Allow me to call this approach "adaptive" planning. (I don't think I'm the first to do so.) An interesting feature, perhaps the defining feature, of this adaptive approach is that customer is often defining new requirements as we're implementing the old ones, so that we're not always exactly sure where we're going when we start. It's sort of like a hill climbing approach: we take a few steps in what seems to be the right direction and then reevaluate. Our plan adapts to changing business requirements and generally doesn't try to look very far ahead in any detail.

It doesn't take a lot of insight to see that an adaptive approach is well suited to what might be called "product" as opposed to "project" management. If one conceives of the system as long-lived, constantly improving entity, it's easier to be comfortable with an iterative development process. No one can really foresee where the system is going to end up anyway, so the urge to ask "when is it going to be done?" is lessened.
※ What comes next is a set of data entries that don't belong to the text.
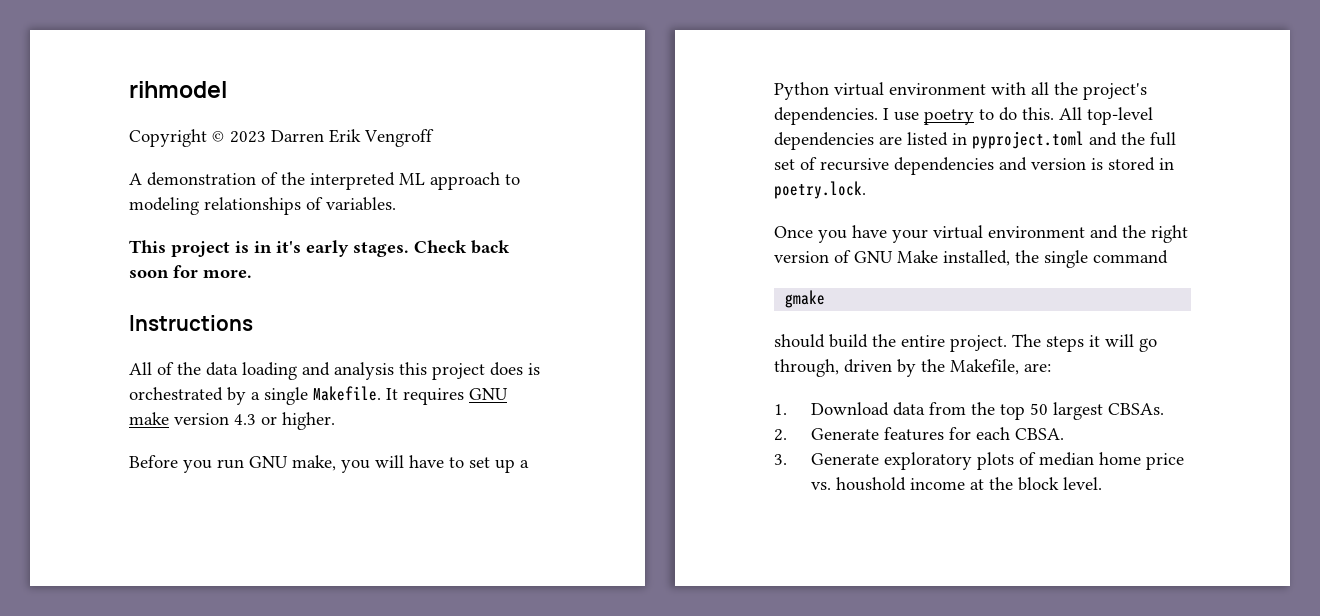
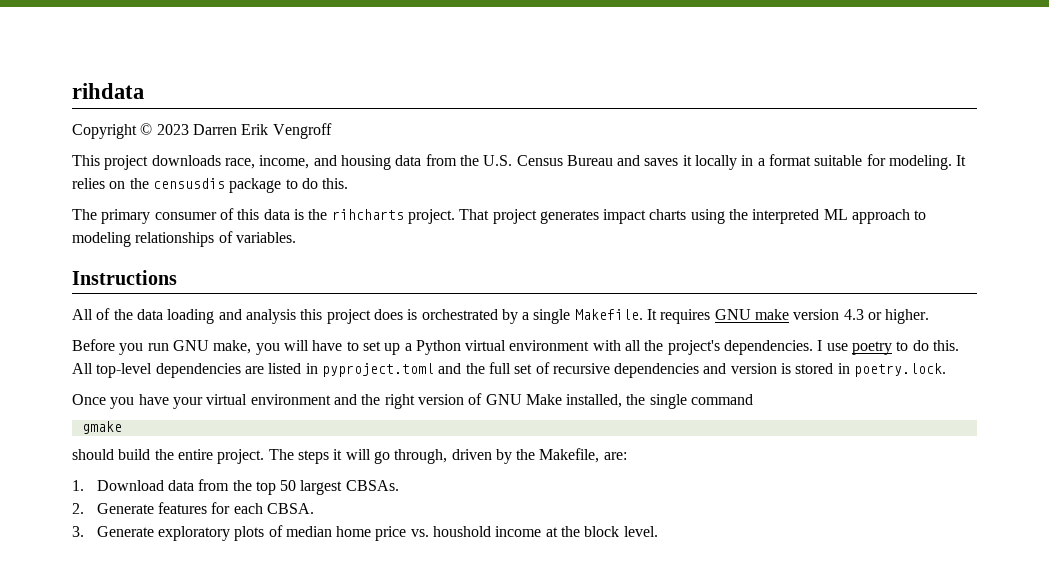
- rihmodel
+ rihdata
- A demonstration of the interpreted ML approach to modeling relationships of variables.
+ This project downloads race, income, and housing data from the U.S. Census Bureau and saves it locally in a format suitable for modeling. It relies on the censusdis package to do this.
+ The primary consumer of this data is the rihcharts project. That project generates impact charts using the interpreted ML approach to modeling relationships of variables.
- This project is in it's early stages. Check back soon for more.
On the other hand, there are times when the customer wants, or at least thinks he wants, a more predictive planning process: "Here's a large set of requirements, when are they going to be met?" This question is important because the answer will often drive business deals, strategic planning, and revenue projections. Depending upon the time sensitivity of the opportunity, the answer may determine whether the project is worth initiating at all.
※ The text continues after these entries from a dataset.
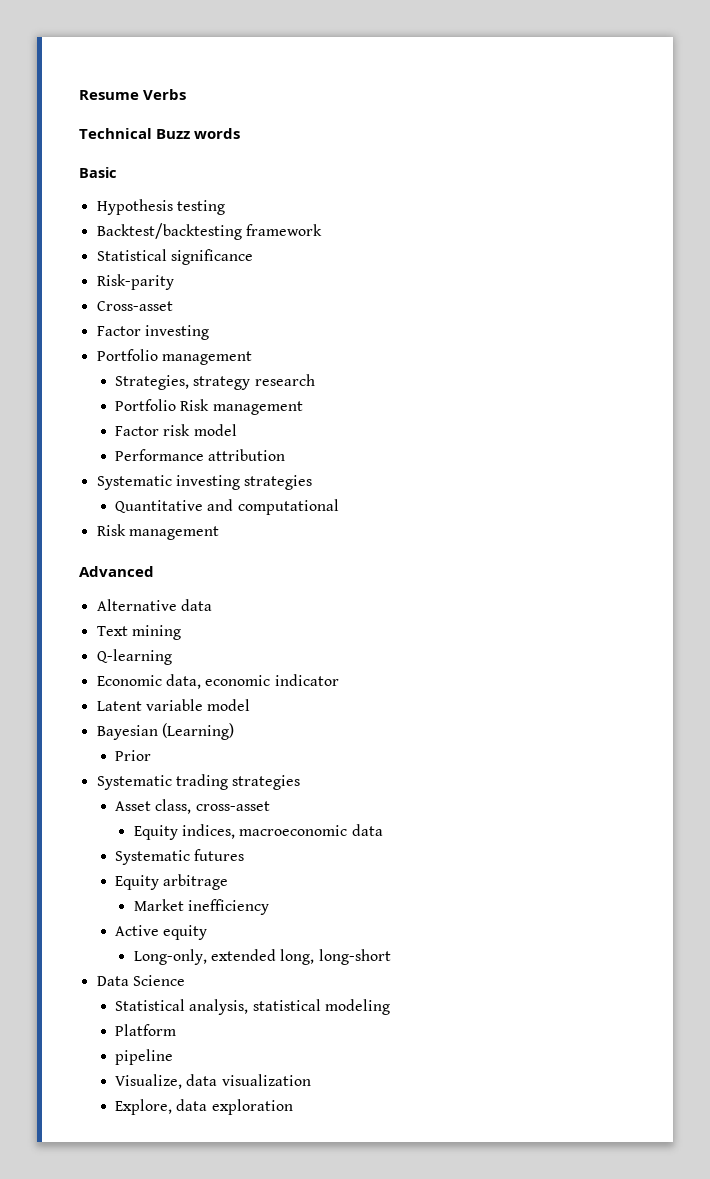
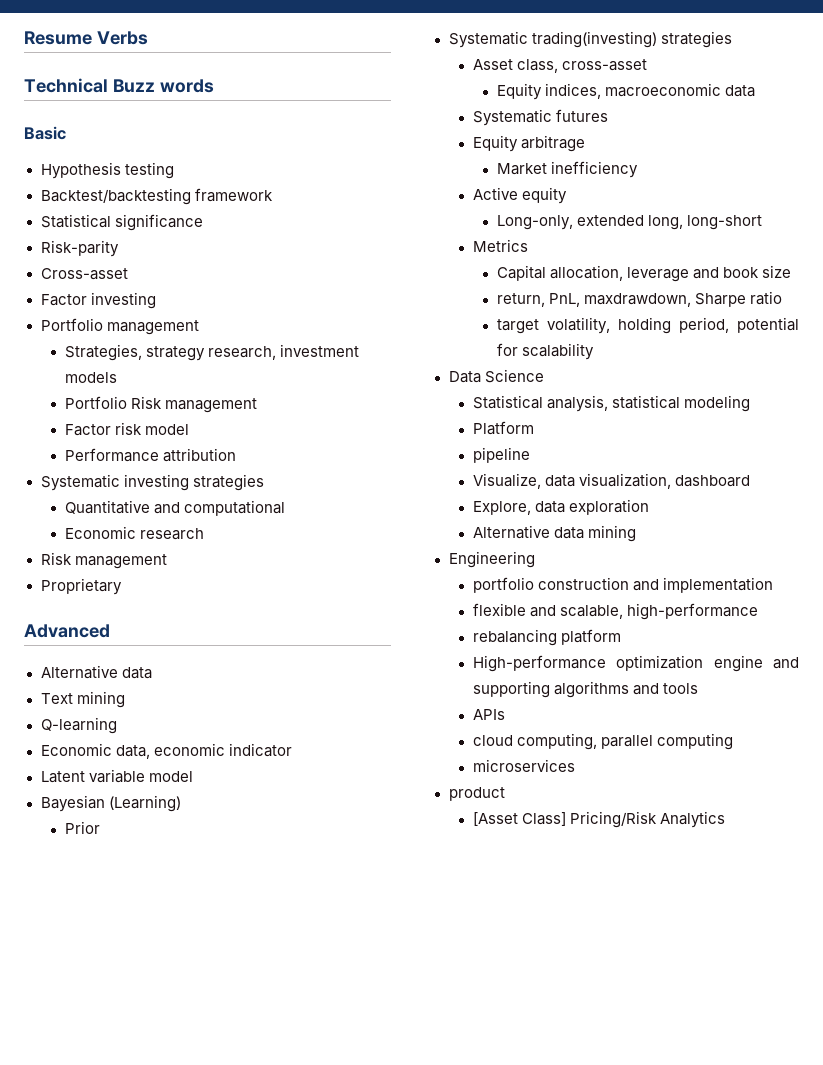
- Strategies, strategy research
+ Strategies, strategy research, investment models
  Quantitative and computational
+ Economic research
  Risk management
+ Proprietary
- Systematic trading strategies
+ Systematic trading(investing) strategies
+ Metrics
+ Capital allocation, leverage and book size
+ return, PnL, maxdrawdown, Sharpe ratio
+ target volatility, holding period, potential for scalability
- Visualize, data visualization
+ Visualize, data visualization, dashboard
+ Alternative data mining
+ Engineering
+ portfolio construction and implementation
+ flexible and scalable, high-performance
+ rebalancing platform
+ High-performance optimization engine and supporting algorithms and tools
+ APIs
+ cloud computing, parallel computing
+ microservices
+ product
+ [Asset Class] Pricing/Risk Analytics

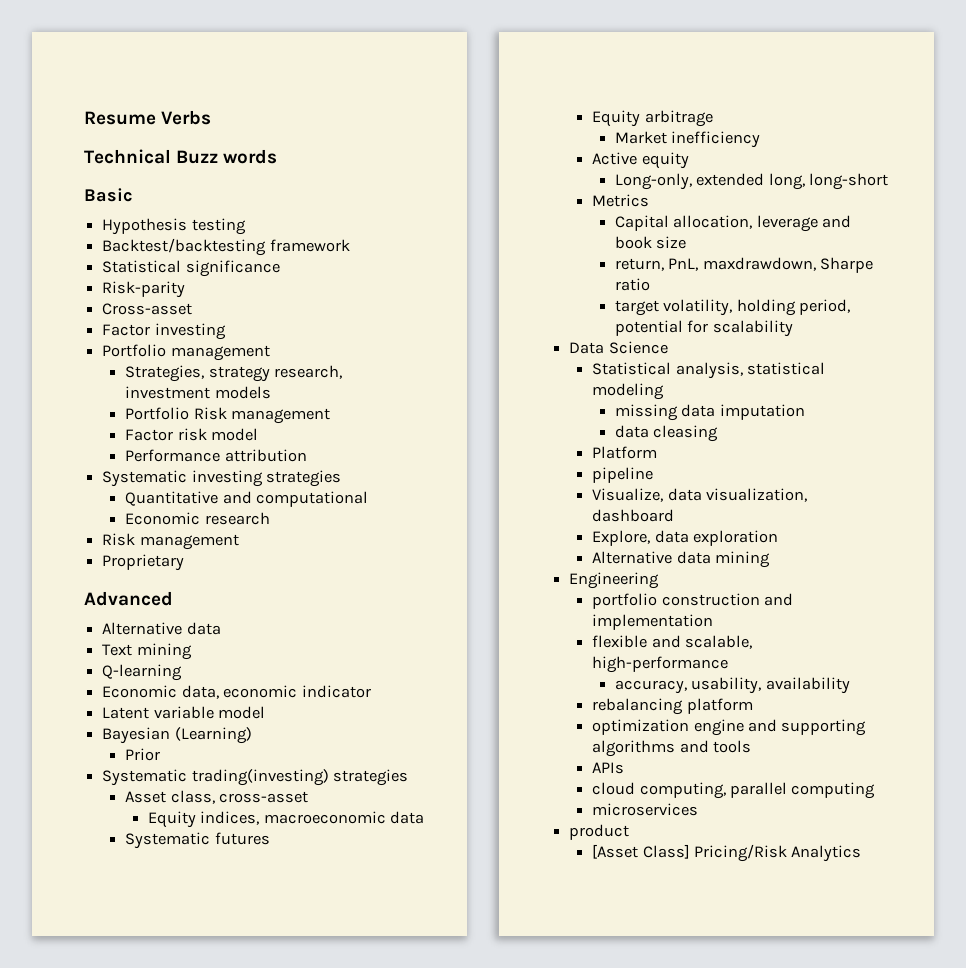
+ missing data imputation
+ data cleasing
+ accuracy, usability, availability
- High-performance optimization engine and supporting algorithms and tools
+ optimization engine and supporting algorithms and tools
Frankly, I don't think our process is very good at answering this sort of question. In practice, the way we approach such a question is quite similar to most "traditional" methodologies: we'll collect coarse grained requirements and prepare coarse grained estimates for them. This process is often time consuming--the customer team will spend weeks struggling to define and communicate a "base" set of requirements for estimation purposes. The result is often unsatisfactory--poorly understood and poorly articulated requirements lead to poor estimates.

One solution is to somehow dissuade the customer from believing that he needs detailed planning or long term predictions. Sometimes it really is a distinction without a difference--we're going to do the work anyway, so knowing precisely what features make it into the version 1.0 release or precisely when this release will occur are details that can be determined later. Most projects end with some negotiation of scope and schedule anyway. The trouble is, sometimes accurate predictions really do matter.

Another solution is to accept the limitations of this predictive approach--we don't really know how long it will take to complete the project, or what "complete" really means in the first place, so the best we can do is take an educated guess and know that the margin of error (and therefore the risk) is high. True as it may be, this answer is unsatisfactory at best, and unacceptable at worst. The fact that traditional planning approaches don't fare much better is little consolation.

We've been through this "predictive" planning exercise perhaps four times in the past three years, and have found it to be successful, but only moderately so. Increasingly I am beginning to believe that the adaptive process may be a more effective way of arriving at accurate predictions anyway. Through a lack of information, insight, or political capital, I've never seen it played this way, but I'm beginning to think this is the right approach:

Rather than spending a couple of weeks (or more) trying to determine a rough but "complete" estimate for the total cost of the project, spend that time developing an implementation of some of the base features (call it a "spike solution" or prototype if that helps, but it's really neither of those things). The requirements will certainly be incomplete, maybe even wrong. The implementation is likely to be wrong too, or will be when the requirements are better understood. I think that that may not matter.

Part of what leads me to this conclusion is that this is what we really do anyway. Although the thought is "let's not go down this road until we're sure that's what we want to do", in practice what we'll struggle to determine what the "total cost" of the project is going to be until it becomes clear that if we don't initiate the development soon, we won't be able to hit the requisite dates anyway. We may only be 60% sure that the project is worth pursuing, but the schedule eventually makes the decision for us. Indeed, this is how we first adopted an XP practice: as a way out of the "analysis paralysis" threatening a major product initiative.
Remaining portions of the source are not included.